One of the biggest stories of the second week of preseason was the (expected) return of quarterback Brett Favre to the Vikings, just in time for Minnesota’s second preseason game vs. San Francisco on Sunday night.
A lot was made of Favre waiting until the last minute to return to the Minnesota roster. The fact is that the Vikings, even with Favre not at 100 percent, are better off with him in the lineup rather than either Tavaris Jackson or Sage Rosenfels.
What did Favre’s presence mean in simple terms to the Vikings in 2009? Take some basic numbers from NFLGSIS, and you can see the difference.
In 2008, Minnesota averaged 146.1 rush yards per game, +30.1 above the NFL average of 116.0. The Vikings threw for 184.8 pass yards per game, -26.5 below the NFL average of 211.3. Overall, Minnesota’s 330.9 yards per game of total offense was +3.6 yards ahead of the league average of 327.3.
In terms of play distribution, the 2008 Vikings ran on 51.1 percent of their total plays (519 of 1014).
In 2009, Minnesota averaged 119.9 rush yards, +3.2 yards over the league average of 116.7. The Vikings threw for an average of 259.8 yards per game, +41.3 yards over the NFL average of 218.5. Minnesota averaged 379.6 total yards per game, +44.5 over the league average of 335.1.
Play distribution? The ’09 Vikings ran the ball just 44.3 percent of the time overall (467 of 1054 plays).
Year-over-year, Minnesota rushed for -26.2 yards less per game and threw for +75.0 yards more per game in 2009. The Vikings also averaged +48.7 yards more of total offense in ’09.

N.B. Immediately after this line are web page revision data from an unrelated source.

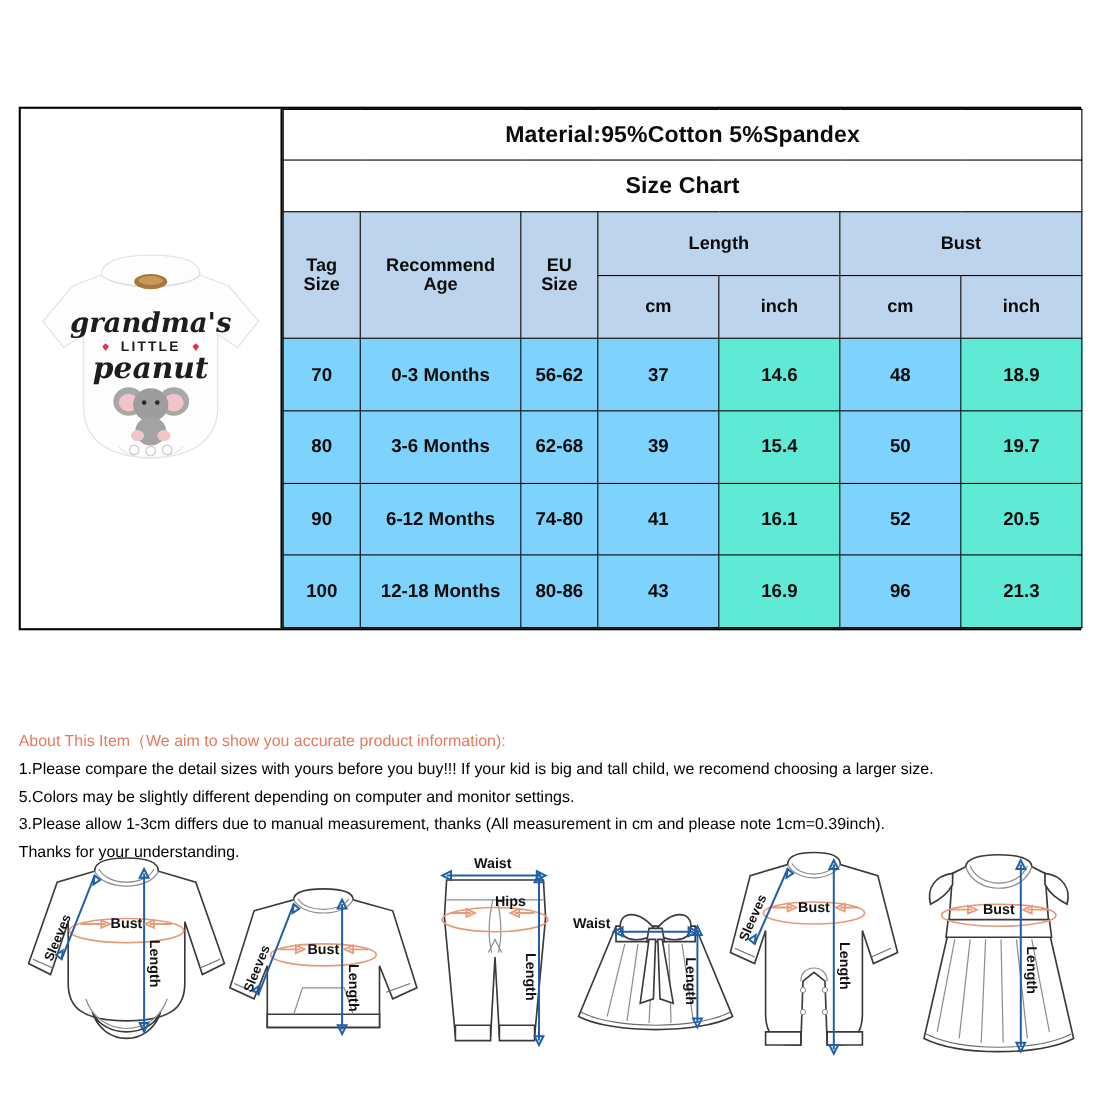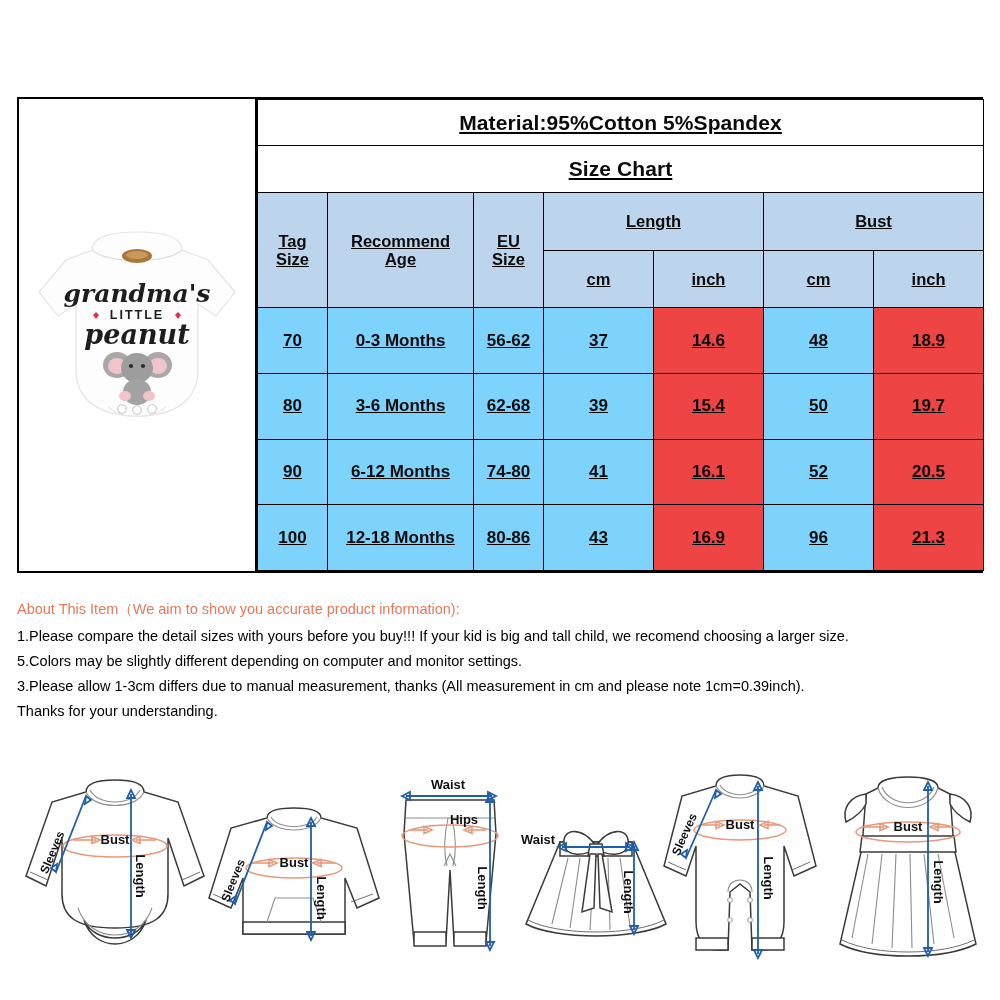"Material:95%Cotton 5%Spandex" #size-table-wrap { text-decoration: underline -> none }
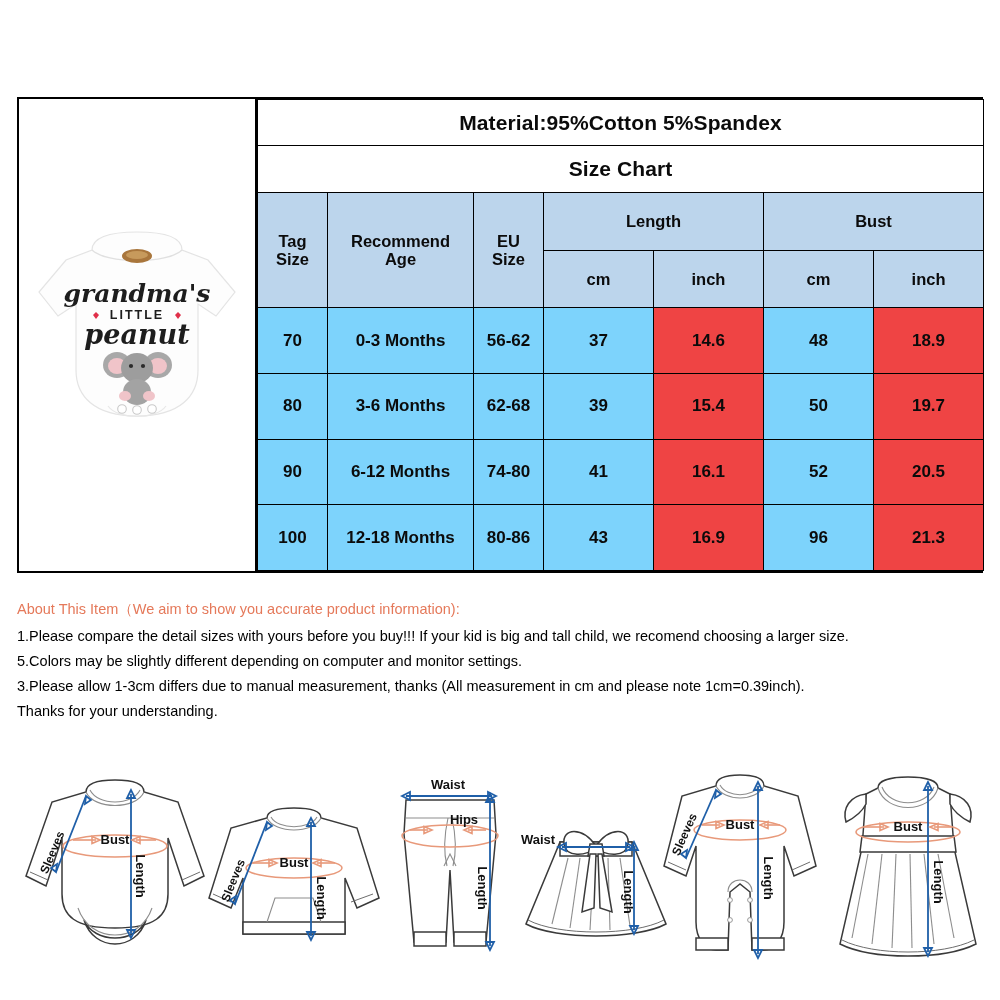"14.6" td.data.shade { background: #ef4444 -> #5eead4 }
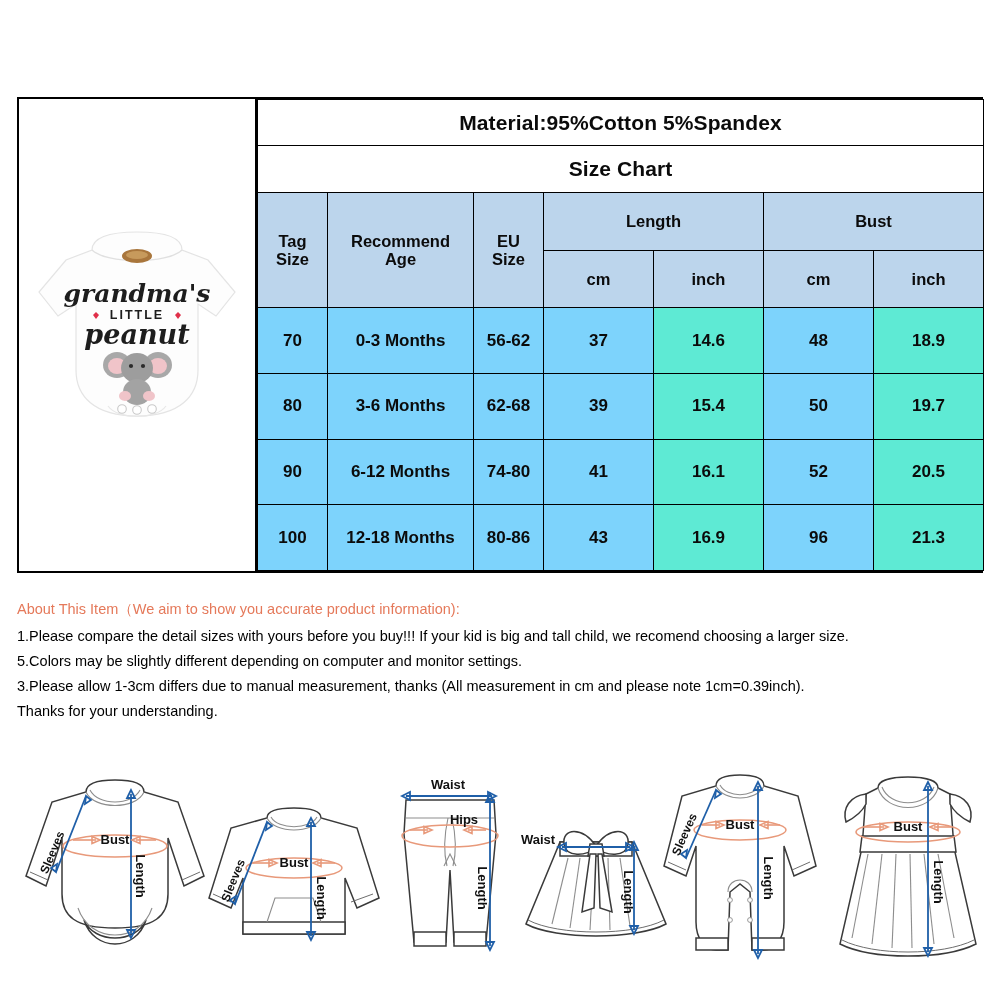"About This Item（We aim to" #about { top: 600px -> 664px }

The biggest number over the two years was that the Vikings averaged 23.7 points per game in 2008 and 29.4 last season.
The ’08 Vikings were known as a team that would run the ball as needed with Adrian Peterson, and opponents stacked the box with eight men to stop Peterson and force Minnesota to throw the ball. Quarterback Gus Frerotte was not an overally accurate passer (59.1 percent) with 15 interceptions, and Jackson also threw at a 59.1 percent completion rate.
With Favre under center, the Vikings threw the ball 55.7 of the time, and opponents had to respect both the run and the receivers. Clubs also respected Favre’s veteran knowledge and guile under pressure. Favre completed 68.4 percent of his passes and threw for 33 touchdowns against just seven interceptions.
Plus, the Vikings were just a few plays short of beating the eventual world champion Saints in the NFC title game.
It’s no wonder that with Jackson and Rosenfels as the option at quarterback in 2010, both Vikings head coach Brad Childress and Favre knew that Minnesota needed the Mississippi gunslinger to return for his 20th NFL season, despite age and injury issues.
It’s that type of leverage that allows Favre to hold out as long as he can to report to the point that the Vikings sent three veteran players to Mississippi to convince him to return for 2010.
Vikings owner Zygi Wilf wants the state of Minnesota to build him a new stadium to replace the aging Metrodome. Baseball’s Twins and the University of Minnesota football program each have brand-new facilities, and the Vikings are making noise about what happens without a new stadium when their lease expires after the 2011 season.
Wilf knows that Favre gives him the best chance to hoist a Super Bowl trophy, but more importantly, to break ground on the Vikings’ future in the Twin Cities.